Le famiglie di Roma si trovano sempre più in difficoltà a causa della carenza di pediatri. La situazione è allarmante: secondo le ultime notizie, ben 49 posizioni restano scoperti in tutta la capitale, in gran parte a causa delle pensioni dei professionisti che non vengono sostituiti. Questo bando lanciato dalla Regione potrebbe sembrare una risposta, ma il problema è più profondo e complesso di quanto si possa pensare.
Per i genitori, affrontare la mancanza di specialisti è diventata una quotidianità frustrante. Giulia, madre di due bambini, racconta: “Ho dovuto aspettare settimane per avere un appuntamento, e nel frattempo ho dovuto rivolgermi al pronto soccorso per le visite. È inaccettabile!” Questa è solo una delle tante testimonianze che evidenziano come la carenza di pediatri non sia solo una questione logistica, ma un vero e proprio problema di salute pubblica.
Secondo un rapporto appena pubblicato, la salute infantile è in calo a Roma, un dato inquietante che si colloca in un contesto di emergenza delle cure primarie. La media di assistenza pediatrica per numero di abitanti in alcune aree della capitale è scesa sotto la soglia di sicurezza.
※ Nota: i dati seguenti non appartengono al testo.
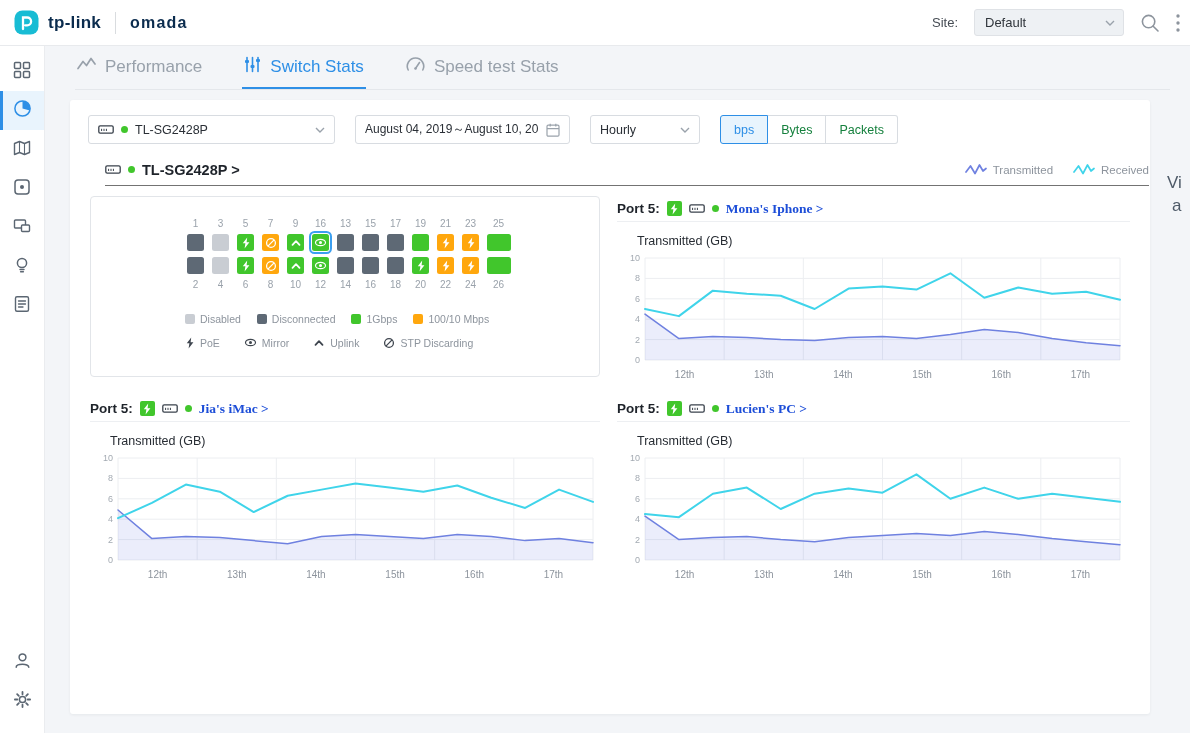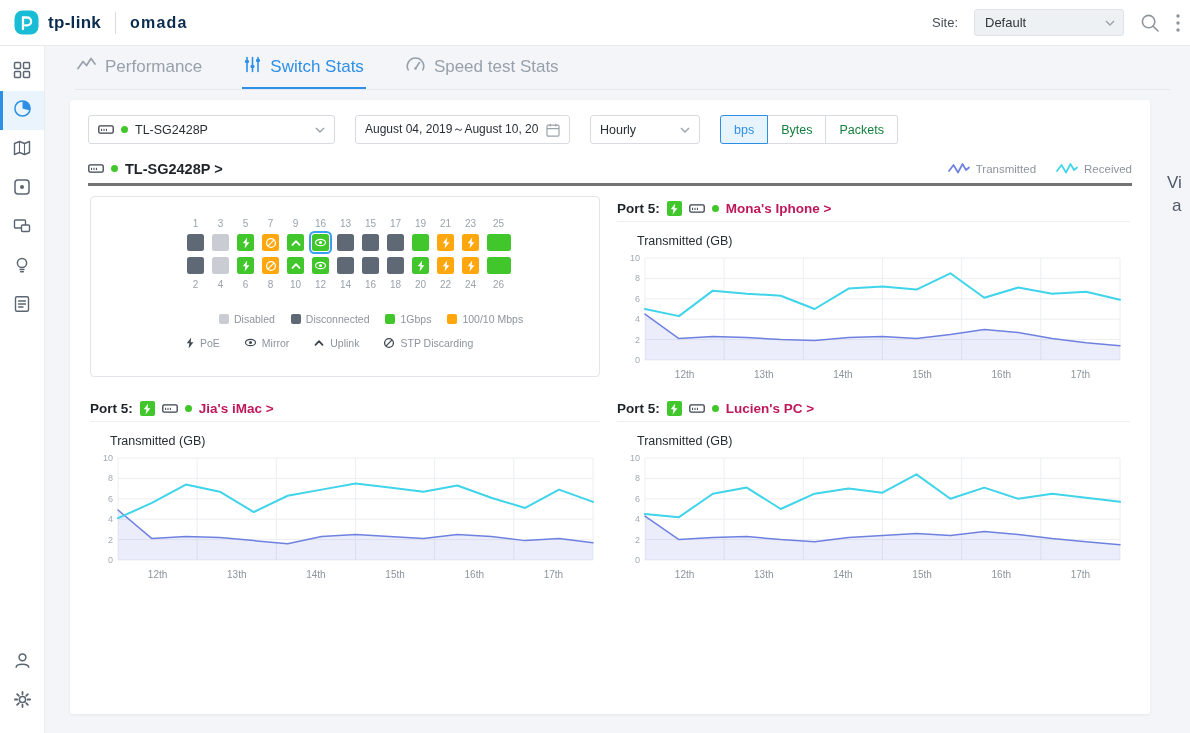--- a/index.html
+++ b/index.html
@@ -48,22 +48,22 @@
   .select.interval { width:110px; }
   .sel-text { flex:1; white-space:nowrap; overflow:hidden; }
   .seg { display:flex; }
   .seg-btn { height:29px; padding:0 13px; background:#fff; border:1px solid #d8dce1; border-left-width:0;
              font-size:12.5px; color:#15803d; cursor:pointer; font-family:inherit; }
   .seg-btn:first-child { border-left-width:1px; border-radius:3px 0 0 3px; }
   .seg-btn:last-child { border-radius:0 3px 3px 0; }
   .seg-btn.active { background:#e8f4fd; border:1px solid #2e8fe6; color:#2e8fe6; }
 
   
-  .section-row { position:absolute; left:18px; top:54px; width:1044px; height:32px; display:flex;
-                 align-items:center; border-bottom:3px solid #737373; }
+  .section-row { position:absolute; left:35px; top:54px; width:1044px; height:32px; display:flex;
+                 align-items:center; border-bottom:1px solid #737373; }
   .section-title { display:flex; align-items:center; gap:7px; font-size:14.5px; font-weight:bold; color:#1e232a; cursor:pointer; }
   .sec-legend { margin-left:auto; display:flex; align-items:center; gap:20px; font-size:11.5px; color:#8d949d; }
   .lg2 { display:flex; align-items:center; gap:6px; }
   .zz { display:block; }
   .zz-t { stroke:#6f81e0; }
   .zz-r { stroke:#3fd4ea; }
 
   .dot { width:7px; height:7px; border-radius:50%; background:#41c62c; display:inline-block; flex:none; }
   .sw-glyph { display:flex; color:#3a424c; flex:none; }
   .chev { display:flex; color:#9aa2ab; flex:none; }
@@ -80,37 +80,37 @@
   .port { width:17px; height:17px; border-radius:2.5px; display:flex; align-items:center; justify-content:center;
           color:#fff; cursor:pointer; flex:none; }
   .pcol .port + .port { margin-top:6px; }
   .port.wide { width:24px; }
   .port.disabled, .lg-sw.disabled { background:#c9cdd3; }
   .port.disconnected, .lg-sw.disconnected { background:#5e6975; }
   .port.g1, .lg-sw.g1 { background:#41c62c; }
   .port.m100, .lg-sw.m100 { background:#ffa70d; }
   .port.selected { outline:2px solid #3b9ff0; outline-offset:1.5px; }
   .pm-legend { position:absolute; left:94px; display:flex; align-items:center; gap:16px; font-size:10.5px; color:#8d949d; }
-  .pm-legend.r1 { top:116px;margin-left:34px; }
+  .pm-legend.r1 { top:116px; }
   .pm-legend.r2 { top:139px; gap:24px; }
   .lg-item { display:flex; align-items:center; gap:5px; white-space:nowrap; }
   .lg-sw { width:10px; height:10px; border-radius:2px; flex:none; }
   .lg-icon { color:#3e454e; display:flex; flex:none; }
 
   
   .panel { position:absolute; }
   .panel.tr { left:547px; top:96px; width:513px; }
   .panel.bl { left:20px;  top:296px; width:510px; }
   .panel.br { left:547px; top:296px; width:513px; }
   .panel-header { display:flex; align-items:center; gap:7px; height:26px; border-bottom:1px solid #edeff2;
                   font-size:13.5px; cursor:pointer; }
   .ph-port { font-weight:bold; color:#1e232a; }
   .poe-badge { width:15px; height:15px; border-radius:2px; background:#41c62c; color:#fff;
                display:flex; align-items:center; justify-content:center; flex:none; }
-  .ph-name { font-weight:bold; color:#be185d; }
+  .ph-name { font-weight:bold; color:#1d4ed8;font-family:Liberation Serif, serif; }
   .chart-title { margin:12px 0 4px 20px; font-size:12.5px; color:#272c33; }
   .chart-svg { display:block; margin-left:4px; }
 
   
   .edge-frag { position:absolute; left:1167px; top:171px; font-size:17px; color:#4e5a68; line-height:23px; z-index:2; }
   .edge-frag .l2 { margin-left:5px; display:block; }
 </style>
 </head>
 <body>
Tuttavia, il bando potrebbe non bastare: si teme che la mancanza di attrattività delle posizioni offerta possa rendere difficile il reperimento di pediatri, nonostante le numerose adesioni attese.
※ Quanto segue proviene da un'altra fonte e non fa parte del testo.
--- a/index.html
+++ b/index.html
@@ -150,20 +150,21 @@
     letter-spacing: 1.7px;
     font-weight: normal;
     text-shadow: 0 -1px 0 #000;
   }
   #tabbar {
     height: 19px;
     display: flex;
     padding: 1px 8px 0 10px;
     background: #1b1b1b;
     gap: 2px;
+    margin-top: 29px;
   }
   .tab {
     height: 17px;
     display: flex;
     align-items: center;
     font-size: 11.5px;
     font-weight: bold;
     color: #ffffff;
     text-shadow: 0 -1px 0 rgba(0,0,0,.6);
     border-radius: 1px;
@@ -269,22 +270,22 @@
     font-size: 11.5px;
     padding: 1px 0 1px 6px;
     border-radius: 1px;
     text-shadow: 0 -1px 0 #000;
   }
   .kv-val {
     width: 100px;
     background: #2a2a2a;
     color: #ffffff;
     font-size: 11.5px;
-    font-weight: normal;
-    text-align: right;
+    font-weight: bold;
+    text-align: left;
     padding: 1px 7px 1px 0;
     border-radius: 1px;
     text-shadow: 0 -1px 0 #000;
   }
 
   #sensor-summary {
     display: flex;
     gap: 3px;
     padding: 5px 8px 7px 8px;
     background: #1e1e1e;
Inoltre, la situazione è aggravata dall’aumento della domanda dovuto alla crescita della popolazione infantile e ai cambiamenti epidemiologici degli ultimi anni. Le famiglie si trovano così a dover affrontare una realtà angosciante, dovuta non solo all’esiguo numero di pediatri, ma anche alla lentezza delle procedure burocratiche per la loro assunzione.
Implicazioni per la salute pubblica a Roma
Questa crisi sanitaria solleva interrogativi su come la Regione e i dirigenti sanitari intendano affrontare il problema. Il bando di assunzione dei pediatri potrebbe rivelarsi un primo passo, ma se non verrà accompagnato da politiche di fidelizzazione e di miglioramento delle condizioni lavorative, il rischio è che rimanga una semplice misura temporanea.
Inoltre, vi è la necessità di un monitoraggio continuo della situazione della salute infantile a Roma. Le famiglie si sentono fortemente trascurate e chiesto a gran voce un intervento deciso da parte delle autorità competenti. La situazione di emergenza attuale potrebbe avere ripercussioni non solo sui bambini, ma anche su tutta la comunità. È urgente una riflessione collettiva: fino a quando le famiglie romane si accontenteranno di risposte insufficienti?